→ Entries taken from a collection:
--- START ---

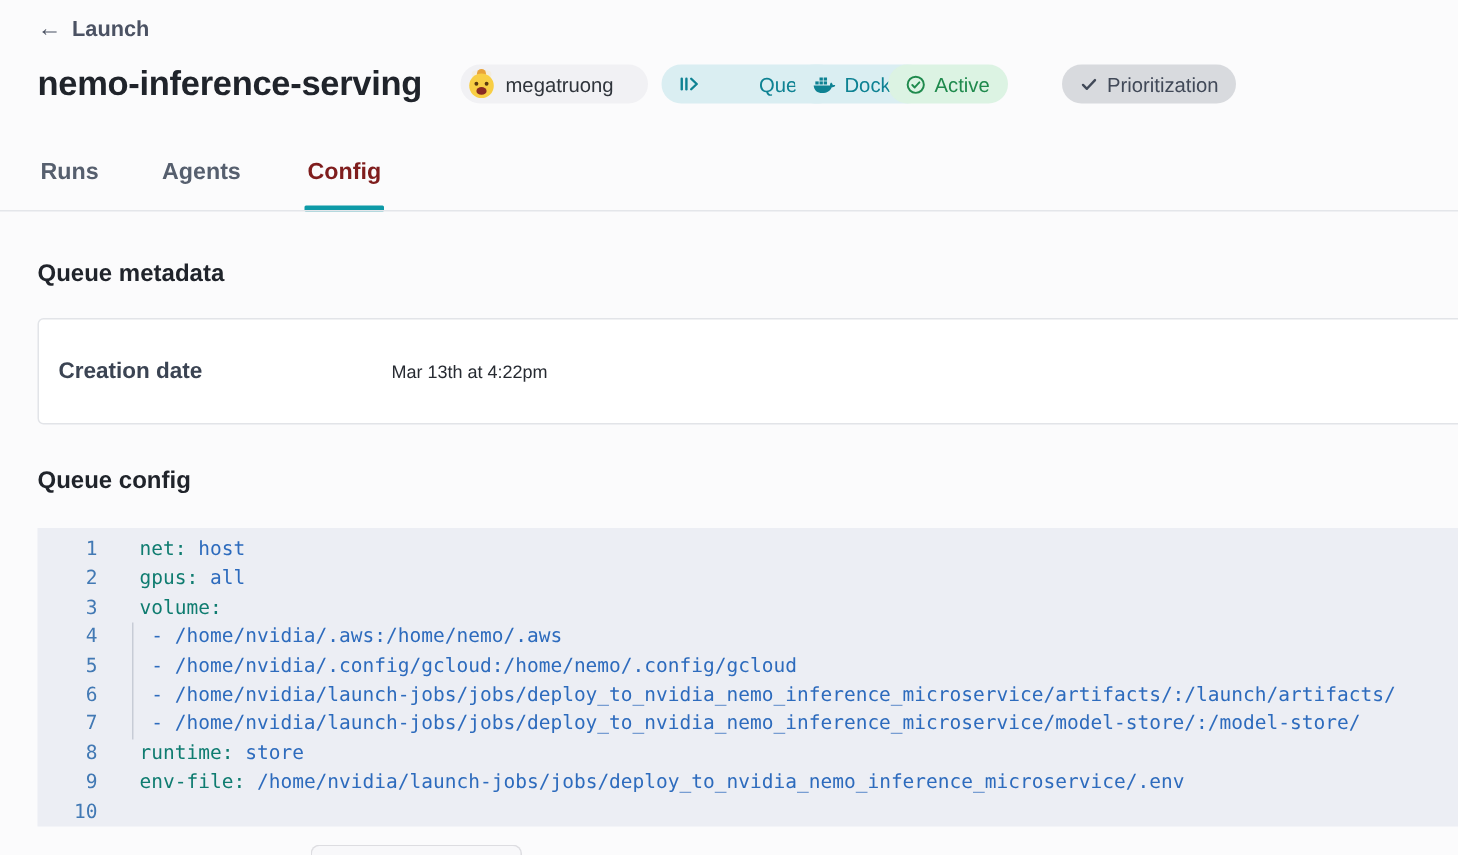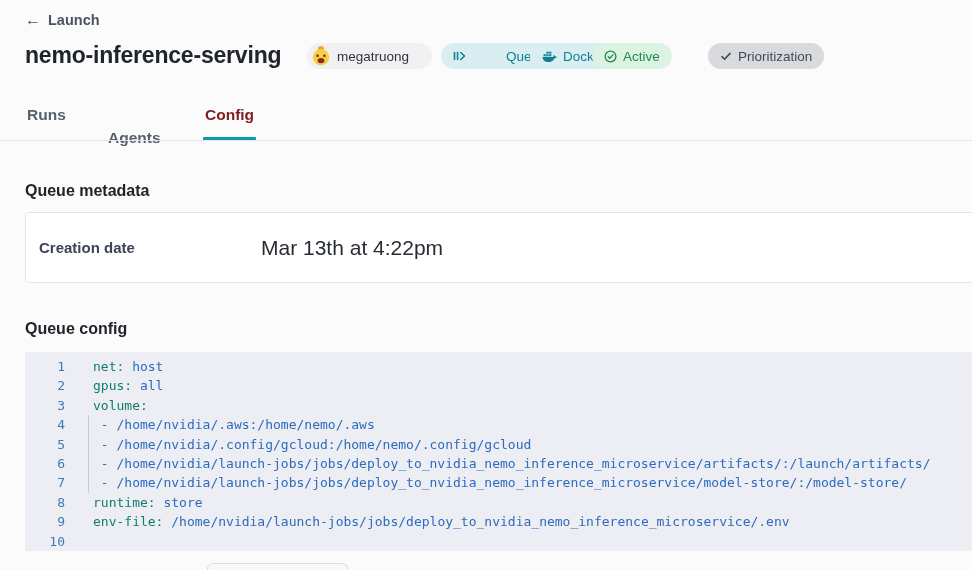--- a/index.html
+++ b/index.html
@@ -34,7 +34,7 @@
   .tabs-border { position:absolute; left:0; right:0; top:140px; height:1px; background:#e4e6ea; }
   .tab { position:absolute; top:106px; font-size:15.5px; font-weight:600; color:#565f6e; cursor:pointer; }
   .tab-runs { left:27px; }
-  .tab-agents { left:108px;margin-top:23px; }
+  .tab-agents { left:108px; }
   .tab-config { left:205px; color:#7f1d1d; }
   .tab-underline { position:absolute; left:203px; top:137px; width:53px; height:4px; background:#0e9aa7; border-radius:1px; }
 

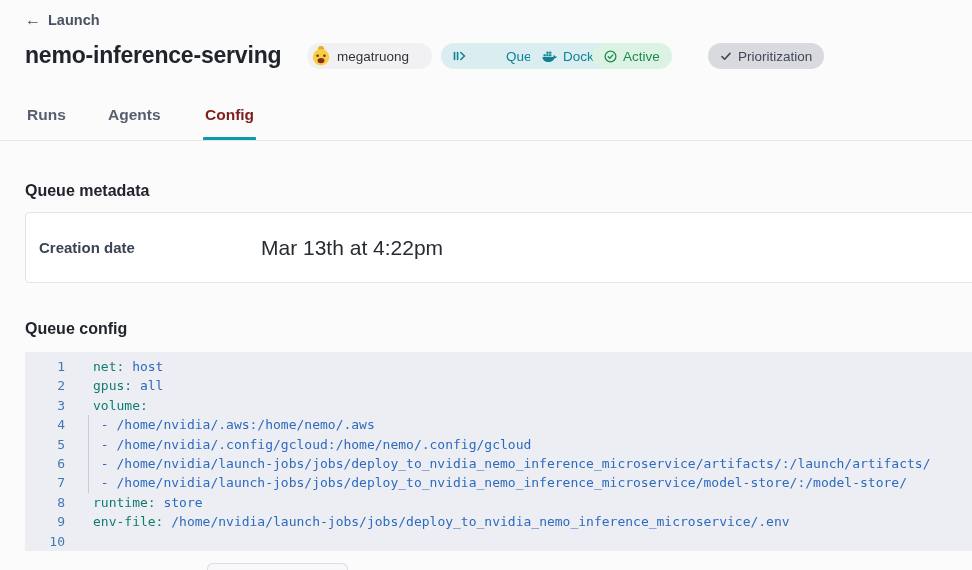--- a/index.html
+++ b/index.html
@@ -39,7 +39,7 @@
   .tab-underline { position:absolute; left:203px; top:137px; width:53px; height:4px; background:#0e9aa7; border-radius:1px; }
 
   
-  .section-heading { position:absolute; left:25px; font-size:16px; font-weight:700; color:#20242b;margin-top:8px; }
+  .section-heading { position:absolute; left:25px; font-size:16px; font-weight:700; color:#20242b; }
   .heading-metadata { top:174px; }
   .heading-config { top:312px; }
 

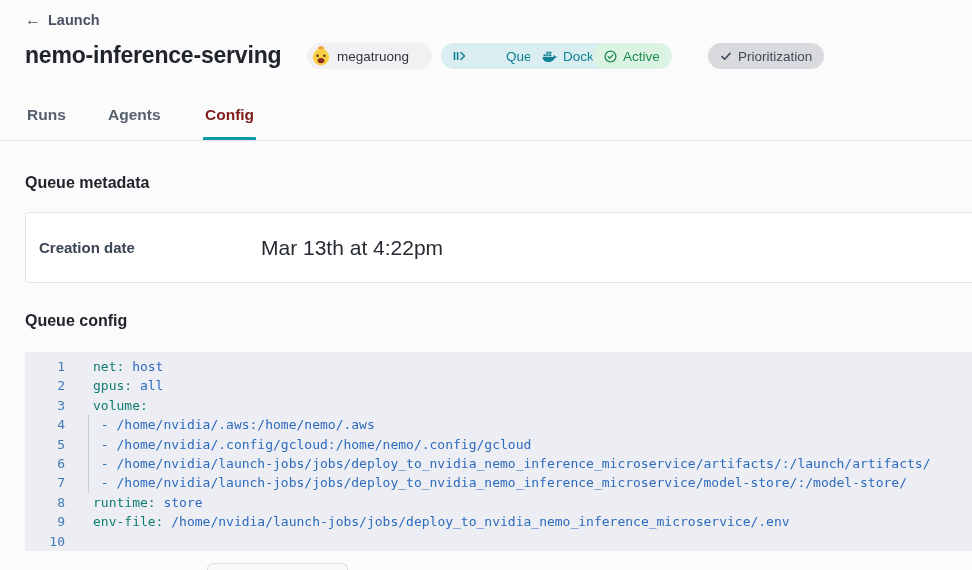--- a/index.html
+++ b/index.html
@@ -47,7 +47,7 @@
     background:#ffffff; border:1px solid #e2e4e8; border-radius:4px; }
   .meta-row { position:absolute; left:13px; top:0; right:0; height:100%; display:flex; align-items:center; }
   .meta-label { width:222px; font-size:15px; font-weight:700; color:#3b4453; }
-  .meta-value { font-size:21px; color:#272b32; }
+  .meta-value { font-size:12px; color:#272b32; }
 
   
   .code-block { position:absolute; left:25px; top:352px; width:980px; height:199px;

--- END ---

→ Problem to solve:
Repeat the records word for word and drop any pictures.

→ Answer to the problem:
--- a/index.html
+++ b/index.html
@@ -34,7 +34,7 @@
   .tabs-border { position:absolute; left:0; right:0; top:140px; height:1px; background:#e4e6ea; }
   .tab { position:absolute; top:106px; font-size:15.5px; font-weight:600; color:#565f6e; cursor:pointer; }
   .tab-runs { left:27px; }
-  .tab-agents { left:108px;margin-top:23px; }
+  .tab-agents { left:108px; }
   .tab-config { left:205px; color:#7f1d1d; }
   .tab-underline { position:absolute; left:203px; top:137px; width:53px; height:4px; background:#0e9aa7; border-radius:1px; }
 

--- a/index.html
+++ b/index.html
@@ -39,7 +39,7 @@
   .tab-underline { position:absolute; left:203px; top:137px; width:53px; height:4px; background:#0e9aa7; border-radius:1px; }
 
   
-  .section-heading { position:absolute; left:25px; font-size:16px; font-weight:700; color:#20242b;margin-top:8px; }
+  .section-heading { position:absolute; left:25px; font-size:16px; font-weight:700; color:#20242b; }
   .heading-metadata { top:174px; }
   .heading-config { top:312px; }
 

--- a/index.html
+++ b/index.html
@@ -47,7 +47,7 @@
     background:#ffffff; border:1px solid #e2e4e8; border-radius:4px; }
   .meta-row { position:absolute; left:13px; top:0; right:0; height:100%; display:flex; align-items:center; }
   .meta-label { width:222px; font-size:15px; font-weight:700; color:#3b4453; }
-  .meta-value { font-size:21px; color:#272b32; }
+  .meta-value { font-size:12px; color:#272b32; }
 
   
   .code-block { position:absolute; left:25px; top:352px; width:980px; height:199px;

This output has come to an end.